Response by poster: Thanks for the responses all! Best answers go to the ones I'm thinking of giving a go at first, but I plan to revisit this page for new ideas going forward. Also one to sourwookie for inspiring me to attempt (and likely fail) to get my own pop song arrangement.

Bonus points to Obscure Reference and And for no one, who picked two songs (Here Comes the Sun and Norwegian Wood) that, although I didn't mention it, are also ones I know how to play and really like (yes, I'm a Beatles fan).

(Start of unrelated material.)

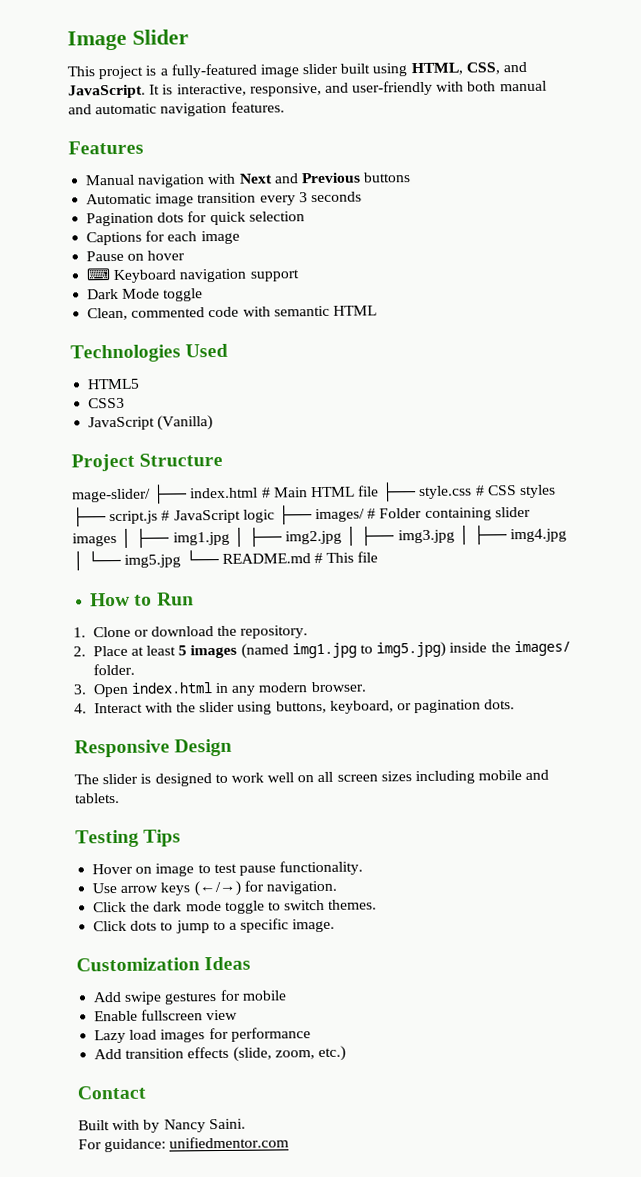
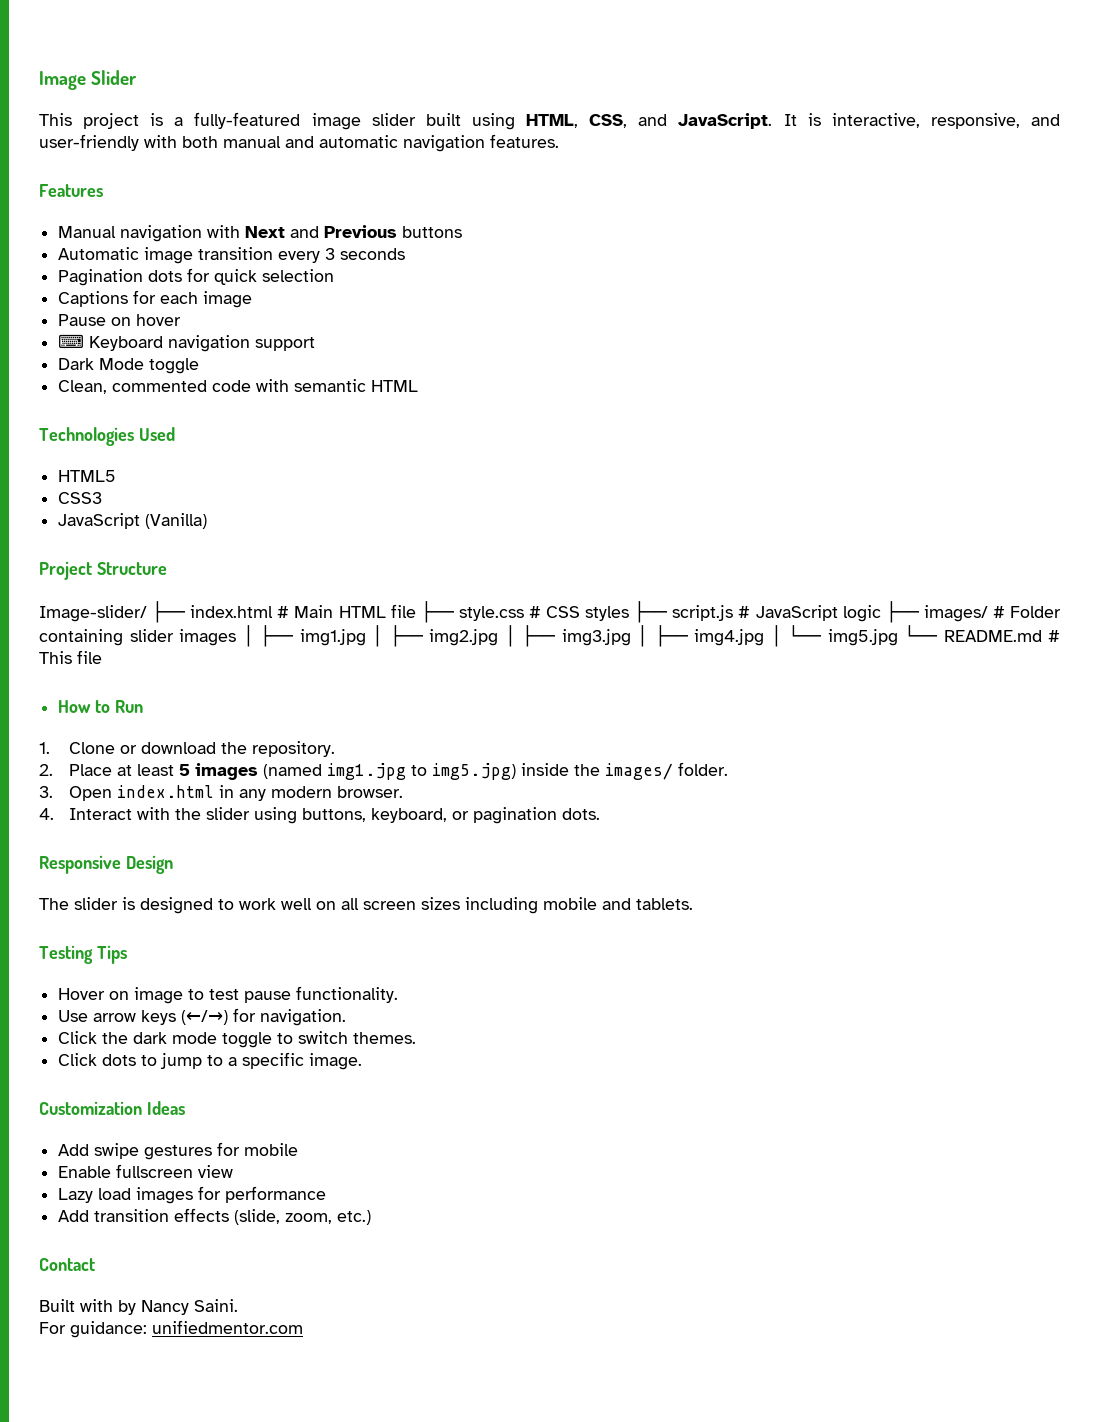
- mage-slider/ ├── index.html # Main HTML file ├── style.css # CSS styles ├── script.js # JavaScript logic ├── images/ # Folder containing slider images │ ├── img1.jpg │ ├── img2.jpg │ ├── img3.jpg │ ├── img4.jpg │ └── img5.jpg └── README.md # This file
+ Image-slider/ ├── index.html # Main HTML file ├── style.css # CSS styles ├── script.js # JavaScript logic ├── images/ # Folder containing slider images │ ├── img1.jpg │ ├── img2.jpg │ ├── img3.jpg │ ├── img4.jpg │ └── img5.jpg └── README.md # This file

MrMoonPie, I'm very curious about your acoustic version of Kiss. Do you do any special riffs/hooks to get it close to the original, or do you just fake it with strumming chords?
posted by kingjoeshmoe at 2:23 PM on March 13, 2011

Nah, just strumming. I'm kind of a beginner still.
posted by MrMoonPie at 4:37 PM on March 13, 2011

Dry the Rain by the Beta Band -- nothing but constant slow and steady strumming ( E - A - Am ) with a bunch of simple bar chords up and down the fretboard.
posted by astrochimp at 9:28 PM on March 13, 2011

If I Needed Someone can be played with 7th fret capo similar to Here Comes the Sun. You can also play In My Life with 7th fret capo, although that's a whole step down from the key it was recorded in. 9th fret capo can be a little awkward on an acoustic, though.
posted by and for no one at 9:56 PM on March 13, 2011

I learned Doll Parts by Hole in about 3 minutes a few days ago, and I'm exactly mediocre.